Connie is also exploring how his writing and healing abilities can be useful for the collective movement for liberation. They believe that our political imagination is very much a major battleground for organizers moving forward, and their goal is to build new worlds that spell out exactly what “thriving” looks like for our people through his writing. Communal dreaming, grieving, and healing is also important to them. In his free time, he likes to play tennis, do yoga, read, make up music in his head, and hang out with Mother Earth.

Kristina Danielle

Knoxville, TN fellow

Pronouns: they/them

Kristina is a Black AF Nonbinary Queer Southerner raised in Middle Tennessee. They moved to Knoxville in 2004 to attend the University of Tennessee where they were quickly disillusioned by rampant racism, misogynoir, and classism of the university system. This inspired them to begin deep study of Black Liberation Theology, and what it means to be Black and Queer in america. Their first steps into activism and movement work came through their musical projects (work they continue as a musician to this day): decolonizing music that had been stolen and appropriated by white people. This work blossomed into them working to liberate other Black Queers through arts and activism. They began working with Knoxville’s Black Mama’s Bail Out Action in 2019 and made their way to SONG through that work. 

They are the base building and outreach fellow for the Knoxville, TN chapter of SONG. Their passion is the liberation of Queer Black folks, the abolition of white supremacist patriarchal capitalism in all forms, decriminalizing poverty, and uplifting Black and Brown Queer voices. Their fellowship work is focused on bringing together queer folks in East Tennessee to work towards a common goal — justice and liberation for the most marginalized communities. The Knoxville chapter has a strong focus on abolishing money bail, pretrial detention, melting ICE, redefining public safety, and mutual aid.

Toni Duplechain-Jones

New Orleans, LA Fellow

Pronouns: she/her

Toni is excited to be the New Orleans co-fellow for 2020! This fellowship gives her the opportunity to build relationships locally and provides tools to empower SONG kinship in New Orleans.

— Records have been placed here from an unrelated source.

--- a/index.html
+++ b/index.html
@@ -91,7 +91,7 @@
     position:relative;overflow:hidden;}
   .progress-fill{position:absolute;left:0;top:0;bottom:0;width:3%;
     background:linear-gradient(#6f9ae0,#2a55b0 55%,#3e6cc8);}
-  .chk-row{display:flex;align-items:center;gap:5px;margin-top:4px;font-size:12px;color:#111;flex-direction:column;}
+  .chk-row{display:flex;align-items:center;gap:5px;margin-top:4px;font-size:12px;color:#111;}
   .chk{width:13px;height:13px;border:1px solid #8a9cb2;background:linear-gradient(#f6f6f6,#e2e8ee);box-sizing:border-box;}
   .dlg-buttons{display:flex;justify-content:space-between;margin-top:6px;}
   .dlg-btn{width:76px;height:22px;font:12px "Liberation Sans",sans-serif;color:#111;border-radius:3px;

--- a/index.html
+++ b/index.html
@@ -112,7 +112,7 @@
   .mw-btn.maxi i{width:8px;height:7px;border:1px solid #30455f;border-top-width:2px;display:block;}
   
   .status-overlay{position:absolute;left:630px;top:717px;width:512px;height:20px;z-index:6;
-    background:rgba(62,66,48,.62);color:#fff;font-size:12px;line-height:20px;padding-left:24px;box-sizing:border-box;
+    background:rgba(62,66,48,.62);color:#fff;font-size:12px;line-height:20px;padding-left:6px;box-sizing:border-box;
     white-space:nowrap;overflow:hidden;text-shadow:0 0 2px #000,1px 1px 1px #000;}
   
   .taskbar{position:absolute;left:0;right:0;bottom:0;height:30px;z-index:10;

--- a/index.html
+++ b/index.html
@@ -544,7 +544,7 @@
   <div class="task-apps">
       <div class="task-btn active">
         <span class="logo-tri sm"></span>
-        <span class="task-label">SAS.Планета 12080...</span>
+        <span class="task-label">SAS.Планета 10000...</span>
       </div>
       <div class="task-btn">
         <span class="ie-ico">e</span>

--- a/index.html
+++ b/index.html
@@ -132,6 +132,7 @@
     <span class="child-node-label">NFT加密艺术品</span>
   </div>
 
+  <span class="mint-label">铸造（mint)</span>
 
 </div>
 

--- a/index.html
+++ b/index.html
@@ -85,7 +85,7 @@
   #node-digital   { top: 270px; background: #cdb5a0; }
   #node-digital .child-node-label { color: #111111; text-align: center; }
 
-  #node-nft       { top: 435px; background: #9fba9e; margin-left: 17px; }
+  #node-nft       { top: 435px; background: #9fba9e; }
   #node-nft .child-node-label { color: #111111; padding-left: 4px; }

One response to “Meet our 2020 Murph’s Kindred Fellows!

  1. I feel immensely grateful that you all have stepped into your roles inside of this political home.  I remember when the fellowship, as a leadership development program for Black and POC queer and trans folks was an idea in Kate’s scrappy notebook.  To see it manifested in real people with a hunger and desire for radical change and possibility brings me so much joy.  Always down for the late night scheming with you fuckers, so feel free to hit me up.  I leave you with a key question that Southerners On New Ground has been asking for decades…”are you willing to be transformed in the service of the work?”